If the World were a theatre and years were movies, then 2020 would definitely be Jumanji, with everyone terrified, more than half of the movie finished, waiting for a positive climax and happy ending, hopefully by the arrival of a vaccine. The year started with memes about World War III and the pattern of plagues that the World has faced in the second decade of each century. Who knew, what was joked about could come true.
As the pandemic continues to grip the World, it has unleashed a chain of events which predicting a year ago would’ve been impossible. For starters, the price of oil in the U.S. fell and was pushed to the negative side of the economic system for the first time in history. Who could’ve ever imagined that the prices of a fuel which literally drove the global economy of the 20th century and still does play a significant role at present could fall to such an extent? Producers were willing to pay to have oil taken away from them!
Although unimaginable, this situation is still understandable. The onset of the pandemic had a domino effect which led to fewer buyers and more sellers and, thus, a fall in prices. Basic economics. However, there are other economic supporting actors in 2020 which have baffled many.
One is the growing dissonance between the stock market and the economy of our country. The economy has been severely damaged by the Covid-19 pandemic and its consequent lockdowns. The manufacturing and service sectors in India and other countries were brought down to their knees. Some of the fastest-growing economies in the World have now fallen into contraction with negative growth.
On the other hand, we see that the stock market, which crashed initially, has gradually recovered and is on its way up. What is causing such a disconnect is a matter of deliberation and thought. There are many possible reasons that we can take into consideration to explain this mysterious phenomenon.
Firstly, we can observe that 2020 has seen a lot of foreign investment in India. International buyers imbued around $6 billion in the Indian stock market in August 2020 alone. This may be because of the focus investors may have on future earnings. 2020 has already been looked over as the year of economic down surge and the market may be looking at the future as the time of recovery, and thus, earning.
There are many other factors at play that people may miss, like the recent appreciation of the Indian rupee, the increase in foreign direct investments (Between April–July, FDI into India stood at $20 billion), as well as the manifold increase seen in the participation of Retail investors. The number of Demat accounts opened up in the last few months has seen a dramatic rise since March.
During the initial hit of the pandemic and market crash, stocks were at a major low which provided the opportunity for many to invest in anticipation for future gains.

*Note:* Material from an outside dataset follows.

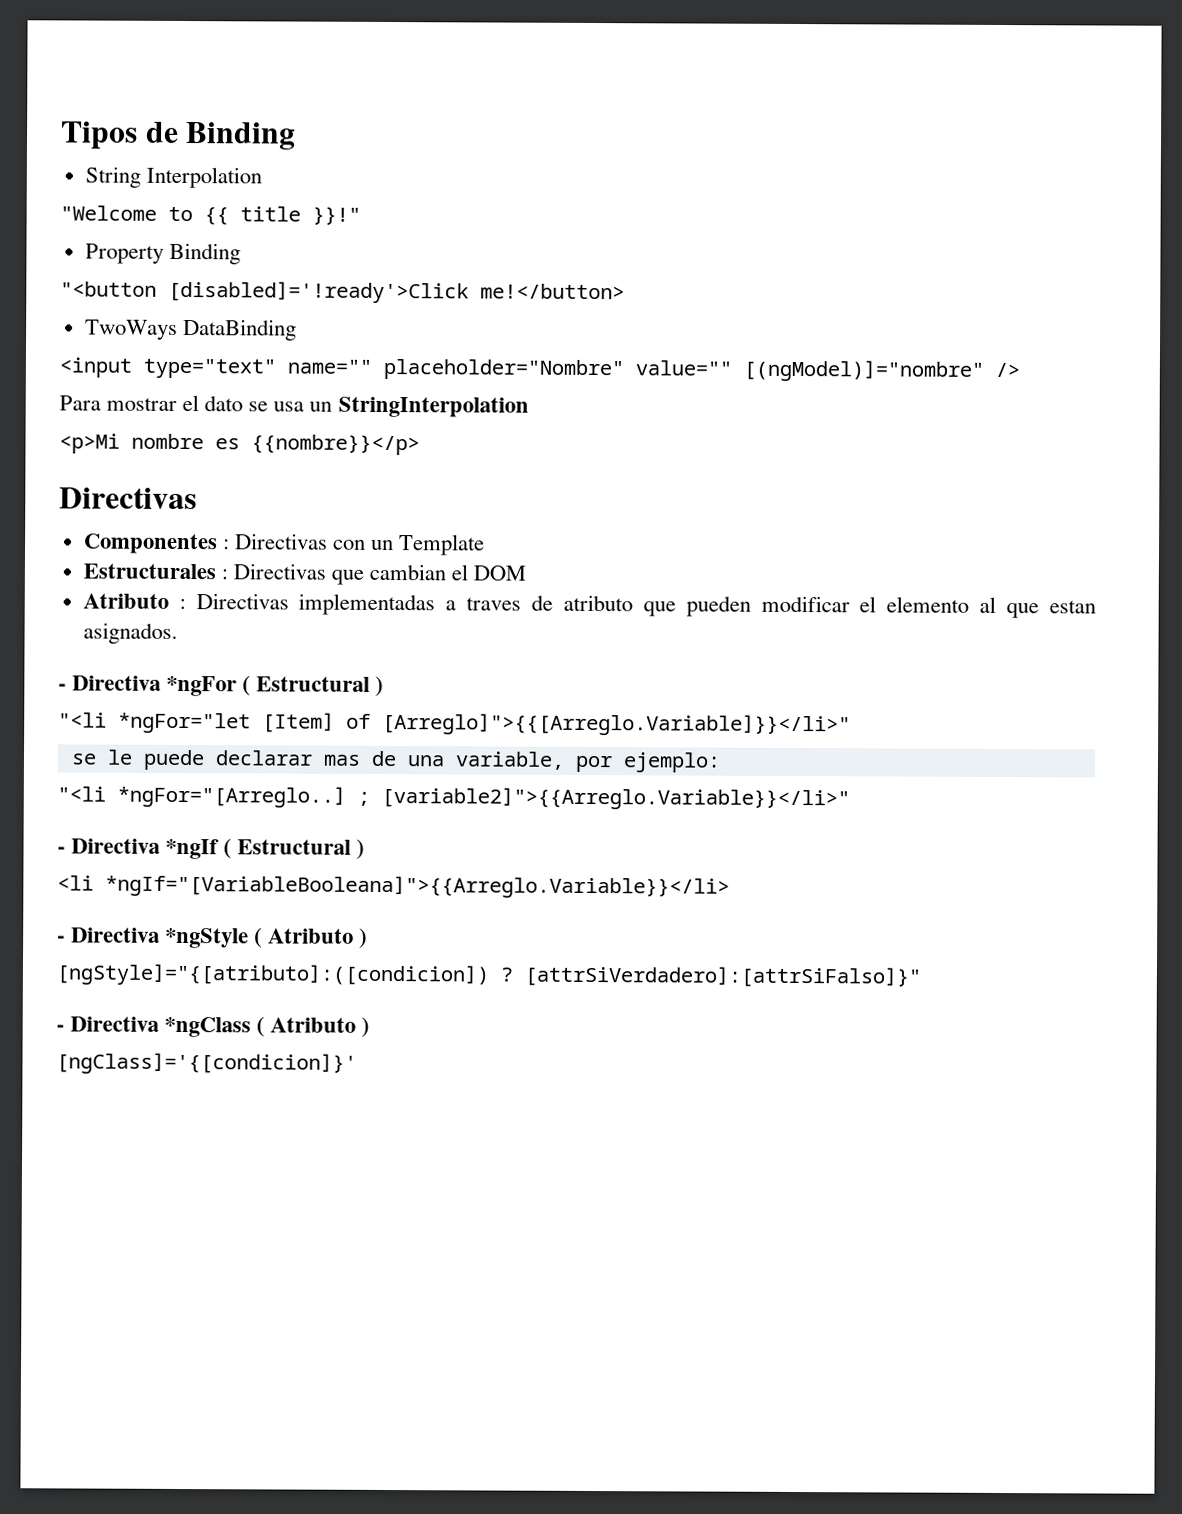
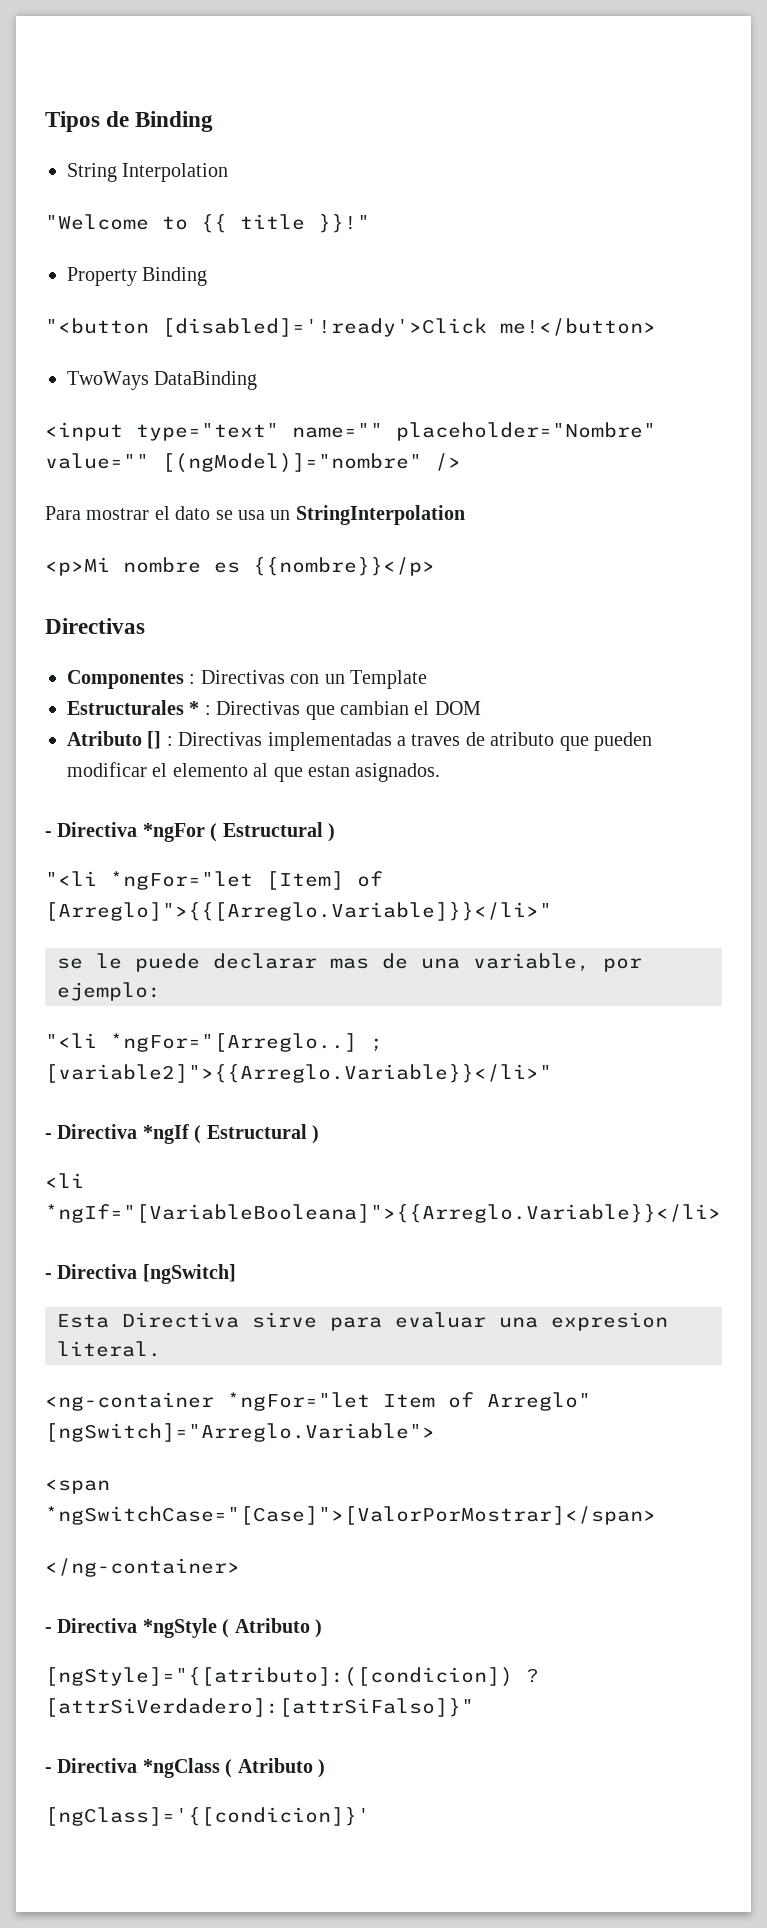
(216, 571) none -> [189,701,200,715] *
(169, 601) none -> [147,731,162,749] []
(730, 886) none -> [45,1264,236,1284] [57,1312,668,1331] [57,1341,161,1357] [45,1392,591,1411] [45,1423,435,1442] [45,1479,110,1494] [45,1506,656,1525] [45,1558,240,1577] // - Directiva [ngSwitch] // Esta Directiva sirve para evaluar una expresion literal. // <ng-container *ngFor="let Item of Arreglo" [ngSwitch]="Arreglo.Variable"> // <span *ngSwitchCase="[Case]">[ValorPorMostrar]</span> // </ng-container>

The lockdown provided the opportunity for many to learn about the market through online courses and invest in it with a huge variety of apps providing these services and tapping into the sector.
Quoting the famous billionaire investor Warren Buffet: “The stock market is a device for transferring money from the impatient to the patient,” and thus, while the economy depends on the current situations, stock markets depend on the expectations of future earnings.
Although the stock market at present is witnessing a boom, RBI Governor Shaktikanta Das has hinted that there will be a correction in the volatile stock market. “There will definitely be a correction, but we can’t say when,” said the Governor in a T.V. interview. However, whether the good times in the stock market will last or not remains a matter of speculation and is something tough to be sure about, especially in 2020, the Jumanji of all years.